DESCRIPTION OF THE TASK:
Copy the data below exactly. Any pictures in it should be omitted.

Before-and-after page screenshots

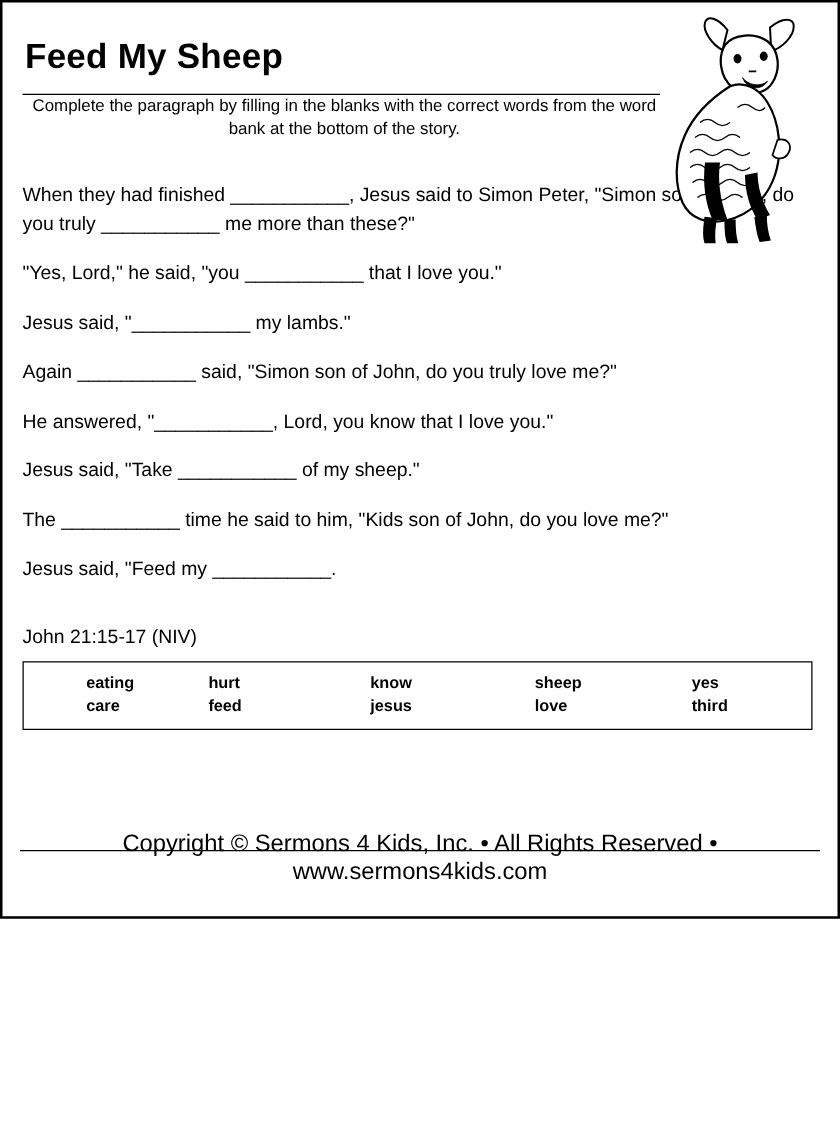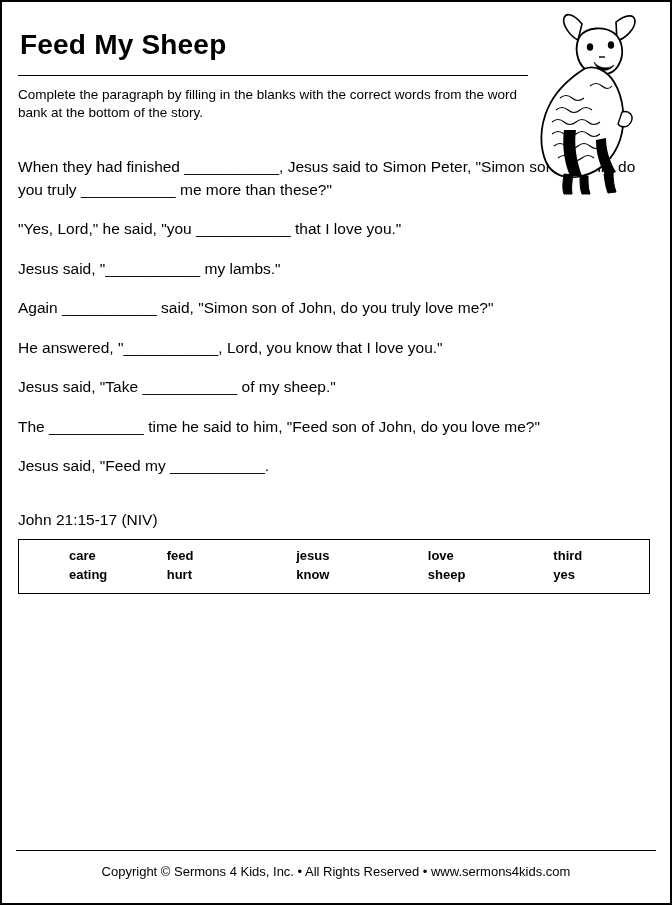--- a/index.html
+++ b/index.html
@@ -17,7 +17,7 @@
   .page {
     position: relative;
     width: 672px;
-    height: 905px;
+    height: 735px;
     box-sizing: border-box;
     border: 2px solid #000;
     padding: 0;

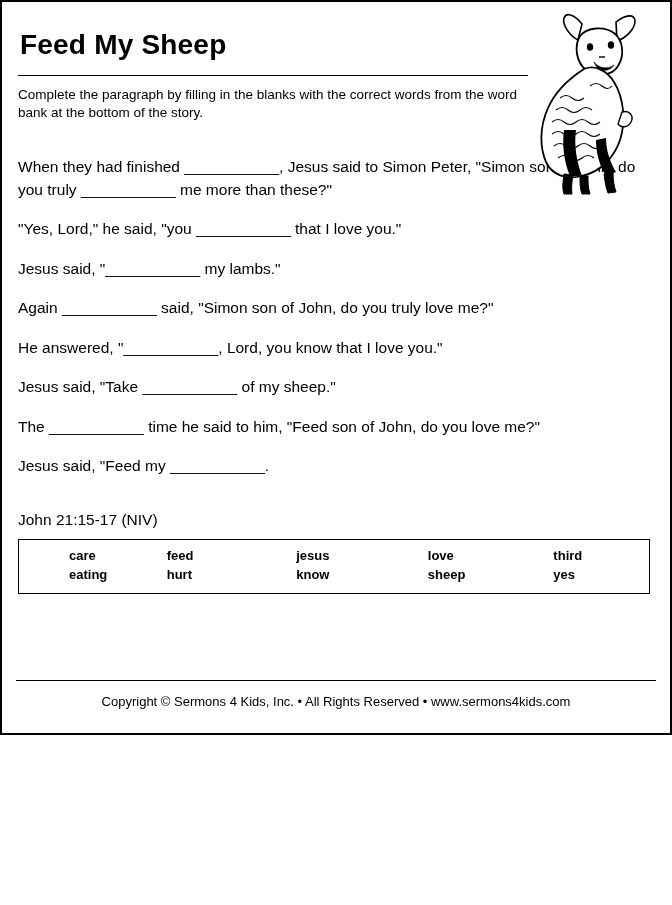--- a/index.html
+++ b/index.html
@@ -44,8 +44,9 @@
   .instructions {
     font-size: 13.5px;
     line-height: 1.35;
-    margin: 10px 0 0 2px;
+    margin: 0 0 0 2px;
     width: 515px;
+    text-align: center;
   }
   .lamb {
     position: absolute;

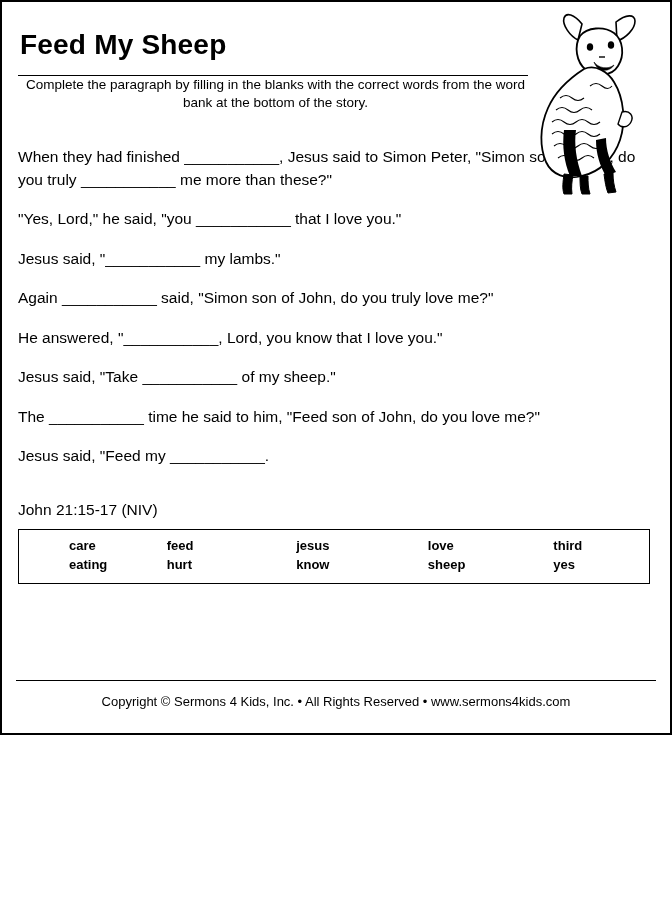--- a/index.html
+++ b/index.html
@@ -162,7 +162,7 @@
       <p class="para">Again ___________ said, "Simon son of John, do you truly love me?"</p>
       <p class="para">He answered, "___________, Lord, you know that I love you."</p>
       <p class="para">Jesus said, "Take ___________ of my sheep."</p>
-      <p class="para">The ___________ time he said to him, "Feed son of John, do you love me?"</p>
+      <p class="para">The ___________ time he said to him, "Kids son of John, do you love me?"</p>
       <p class="para">Jesus said, "Feed my ___________.</p>
       <p class="ref">John 21:15-17 (NIV)</p>
     </div>

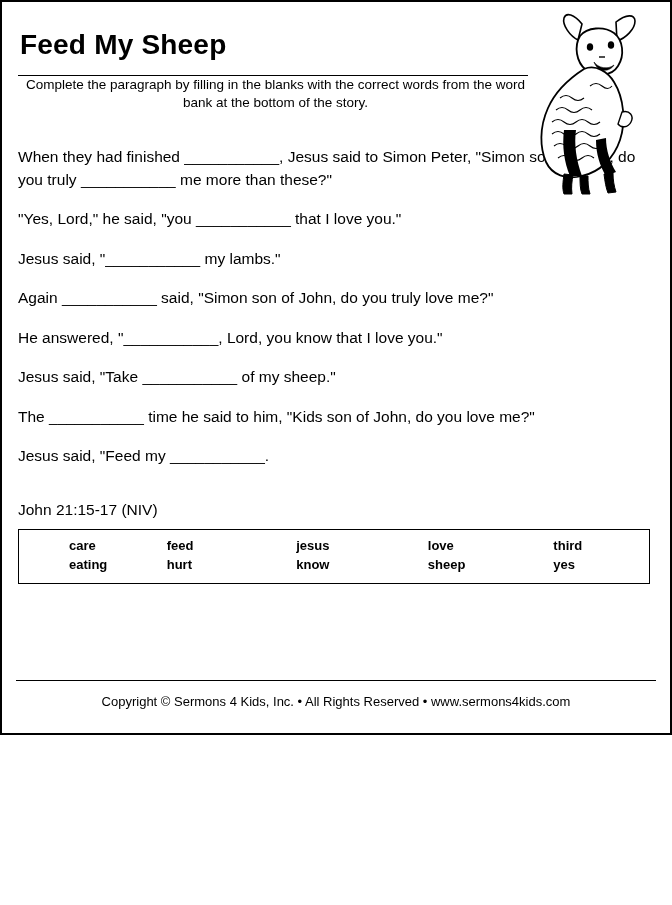--- a/index.html
+++ b/index.html
@@ -169,18 +169,18 @@
 
     <div class="wordbank">
       <div class="wb-row">
+        <span class="wb-cell">eating</span>
+        <span class="wb-cell">hurt</span>
+        <span class="wb-cell">know</span>
+        <span class="wb-cell">sheep</span>
+        <span class="wb-cell">yes</span>
+      </div>
+      <div class="wb-row">
         <span class="wb-cell">care</span>
         <span class="wb-cell">feed</span>
         <span class="wb-cell">jesus</span>
         <span class="wb-cell">love</span>
         <span class="wb-cell">third</span>
-      </div>
-      <div class="wb-row">
-        <span class="wb-cell">eating</span>
-        <span class="wb-cell">hurt</span>
-        <span class="wb-cell">know</span>
-        <span class="wb-cell">sheep</span>
-        <span class="wb-cell">yes</span>
       </div>
     </div>
 

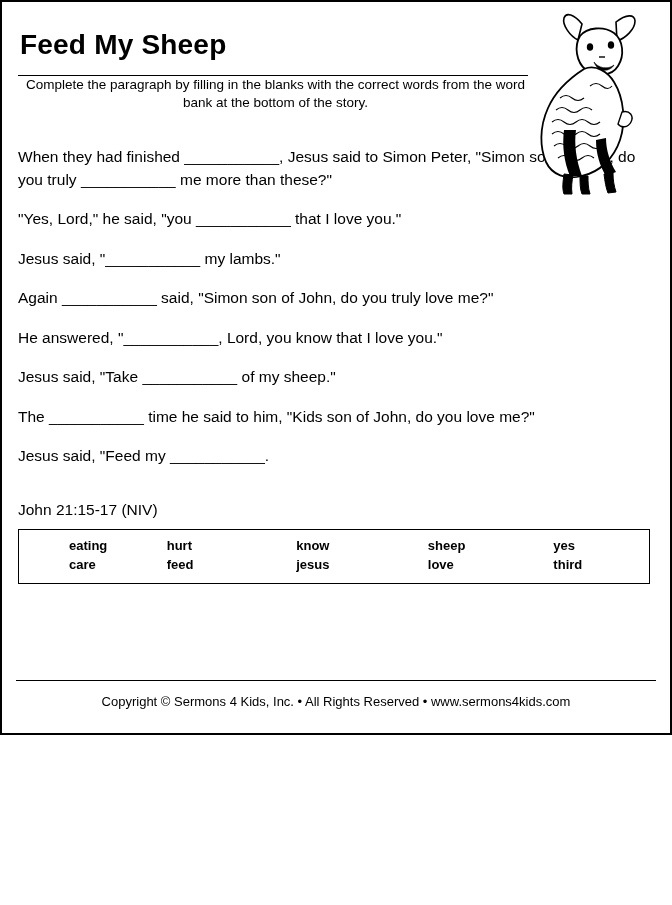--- a/index.html
+++ b/index.html
@@ -104,7 +104,7 @@
     right: 0;
     bottom: 14px;
     text-align: center;
-    font-size: 13px;
+    font-size: 19px;
   }
 </style>
 </head>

TASK RESPONSE:
--- a/index.html
+++ b/index.html
@@ -17,7 +17,7 @@
   .page {
     position: relative;
     width: 672px;
-    height: 905px;
+    height: 735px;
     box-sizing: border-box;
     border: 2px solid #000;
     padding: 0;

--- a/index.html
+++ b/index.html
@@ -44,8 +44,9 @@
   .instructions {
     font-size: 13.5px;
     line-height: 1.35;
-    margin: 10px 0 0 2px;
+    margin: 0 0 0 2px;
     width: 515px;
+    text-align: center;
   }
   .lamb {
     position: absolute;

--- a/index.html
+++ b/index.html
@@ -162,7 +162,7 @@
       <p class="para">Again ___________ said, "Simon son of John, do you truly love me?"</p>
       <p class="para">He answered, "___________, Lord, you know that I love you."</p>
       <p class="para">Jesus said, "Take ___________ of my sheep."</p>
-      <p class="para">The ___________ time he said to him, "Feed son of John, do you love me?"</p>
+      <p class="para">The ___________ time he said to him, "Kids son of John, do you love me?"</p>
       <p class="para">Jesus said, "Feed my ___________.</p>
       <p class="ref">John 21:15-17 (NIV)</p>
     </div>

--- a/index.html
+++ b/index.html
@@ -169,18 +169,18 @@
 
     <div class="wordbank">
       <div class="wb-row">
+        <span class="wb-cell">eating</span>
+        <span class="wb-cell">hurt</span>
+        <span class="wb-cell">know</span>
+        <span class="wb-cell">sheep</span>
+        <span class="wb-cell">yes</span>
+      </div>
+      <div class="wb-row">
         <span class="wb-cell">care</span>
         <span class="wb-cell">feed</span>
         <span class="wb-cell">jesus</span>
         <span class="wb-cell">love</span>
         <span class="wb-cell">third</span>
-      </div>
-      <div class="wb-row">
-        <span class="wb-cell">eating</span>
-        <span class="wb-cell">hurt</span>
-        <span class="wb-cell">know</span>
-        <span class="wb-cell">sheep</span>
-        <span class="wb-cell">yes</span>
       </div>
     </div>
 

--- a/index.html
+++ b/index.html
@@ -104,7 +104,7 @@
     right: 0;
     bottom: 14px;
     text-align: center;
-    font-size: 13px;
+    font-size: 19px;
   }
 </style>
 </head>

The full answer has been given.